Crossing the Domain Gap: Well-to-Well Adaptation That Lifted Interpretation Productivity 60% and Accuracy 75%

A fracture model that works beautifully on the well it was trained on, and falls apart on the next one, is not a product — it is a demo. The hard part of operationalising borehole-image interpretation across a real asset is not training the first model; it is the domain gap between wells. Tool string, mud system, borehole rugosity, dynamic-normalisation window, even the vintage of the imaging run all shift the pixel statistics a Detection Transformer has learned to read. Cross that gap and you have an interpretation engine for the field. Fail to, and you are back to bespoke labelling and a fresh training run at every wellbore.

For a mid-sized Middle East carbonate operator we partnered with, crossing that gap was the Phase-3 milestone of the engagement. Well-to-well (W2W) adaptation generalised the fracture-and-bedding model across the operator's wells, lifting interpretation productivity by 60% and interpretation accuracy by 75%, at a 95% target precision and 90% stratigraphic success rate. This case study is about the engineering that earned those numbers — the feature-alignment problem underneath them, and why it is a transfer-learning problem before it is a geoscience one.

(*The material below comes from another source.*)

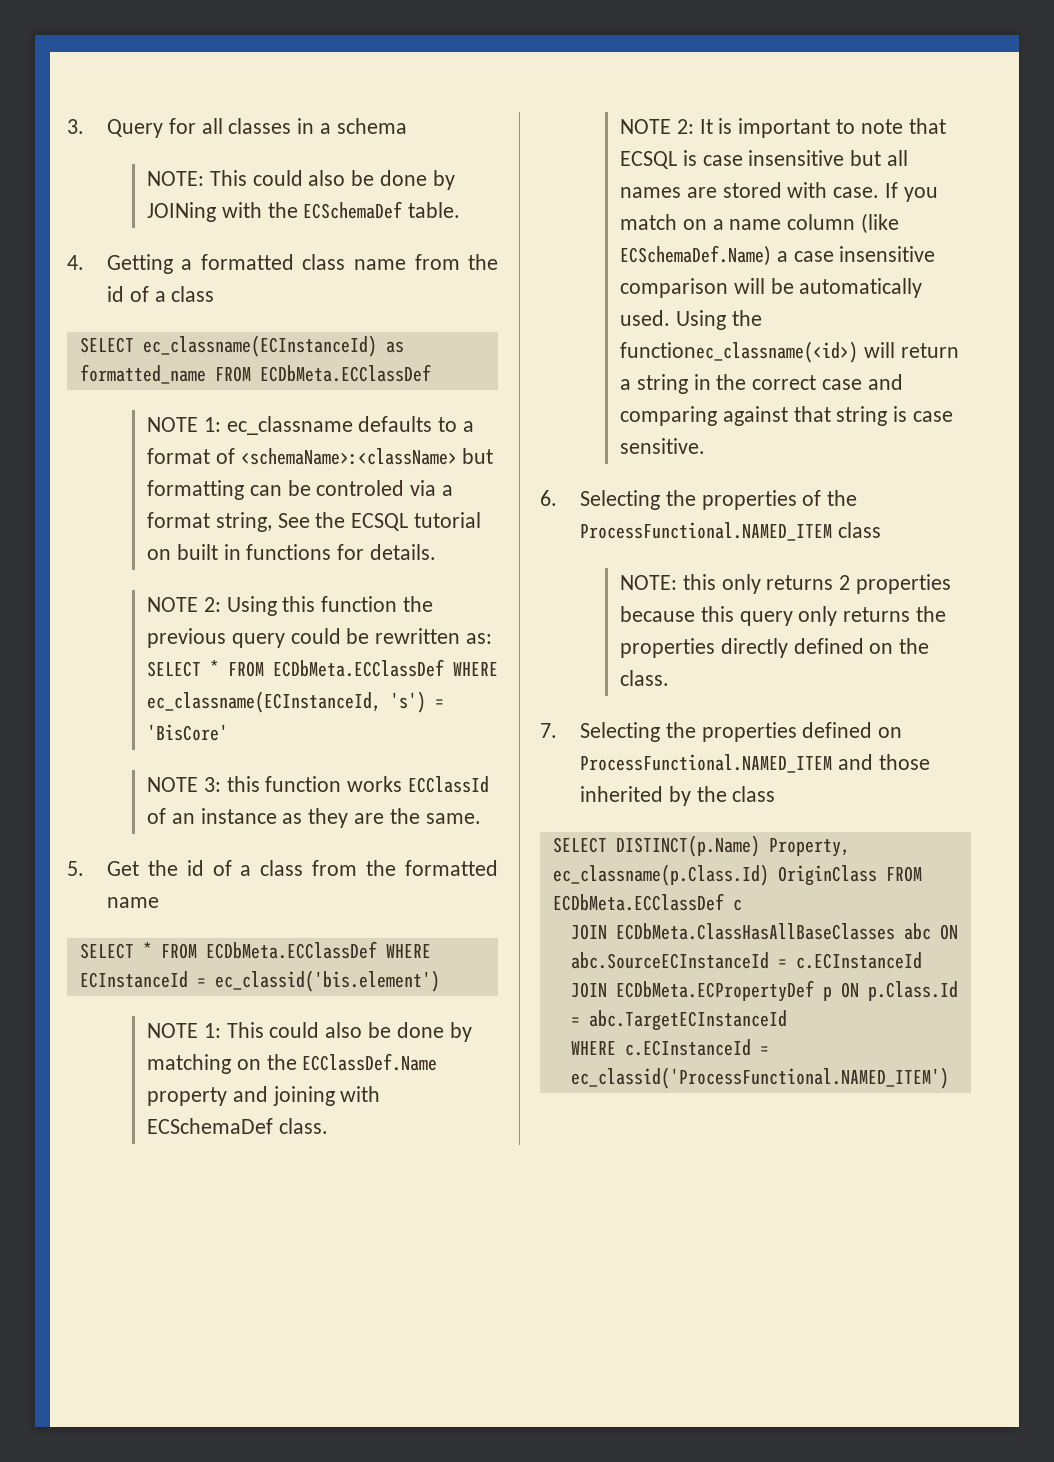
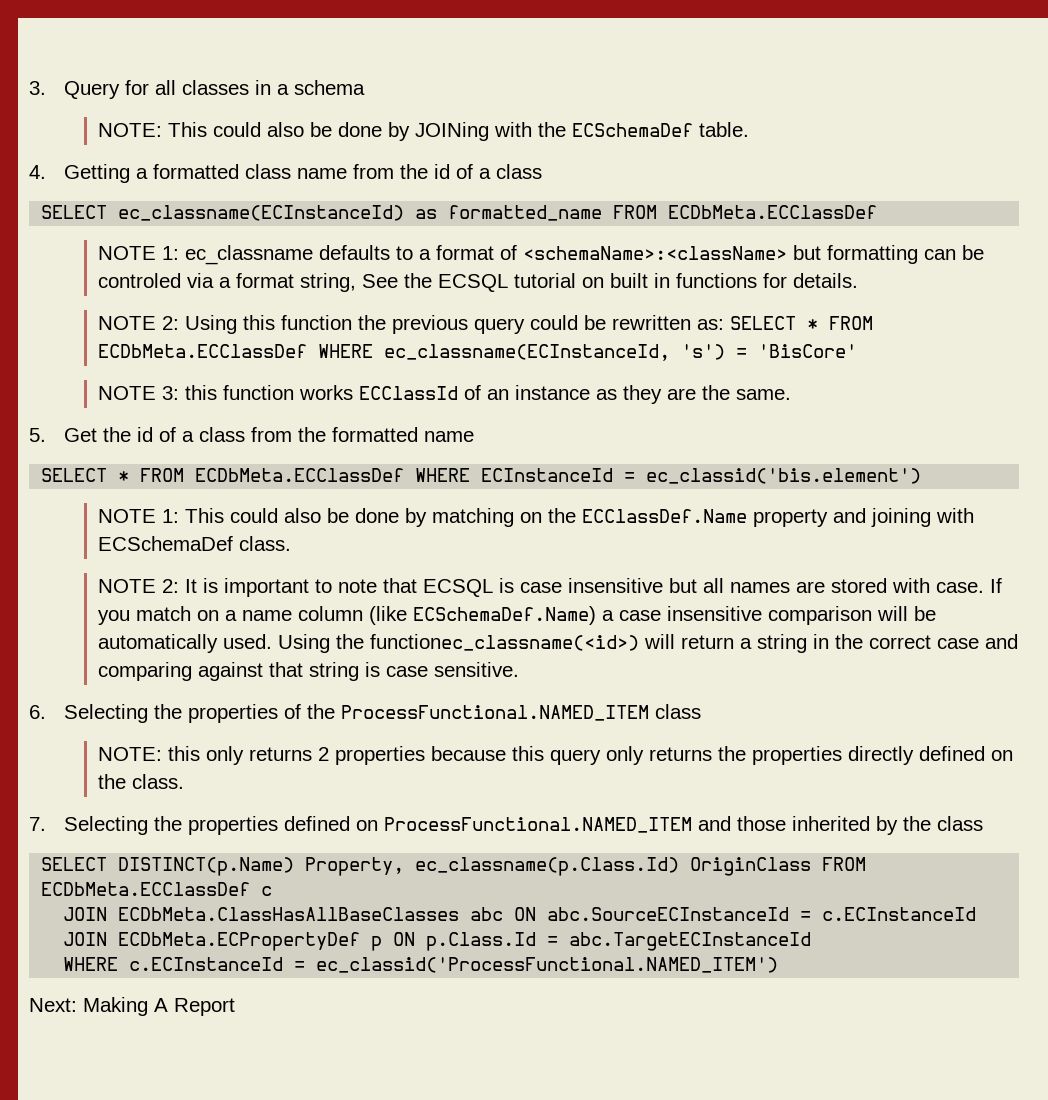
(949, 1078) none -> [29,997,235,1016] // Next: Making A Report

The domain gap is a feature-distribution gap

The model at the centre of this work is GeoBFDT, a DETR-derived set-prediction network: a deliberately small ResNet-10 backbone, a transformer encoder–decoder, and a bank of learned queries that each emit a class (fracture, bedding, or no-object) and a regressed depth/dip/azimuth triplet for one sinusoid. We covered its architecture in our work on detection transformers for borehole geology. What matters here is what happens to that network when you point it at a well it has never seen.

In principle, the geology rhymes from well to well across a contiguous carbonate. In practice, the feature maps do not. A model trained on dynamically normalised high-resolution borehole image logs from one set of wells encodes a particular distribution of contrast, texture, and sinusoid amplitude in the activations the encoder builds. Move to a well logged with a different micro-imager — say a compact microresistivity tool whose static range is compressed relative to a standard high-resolution borehole image log — and the same geological sinusoid lands in a different region of feature space. The decoder queries, tuned to attend to the training distribution, mis-read it. This is the textbook signature of covariate shift, and on borehole images it is severe enough that a naive port degrades hardest exactly where interpreters need help: the densely fractured intervals where sinusoids overlap.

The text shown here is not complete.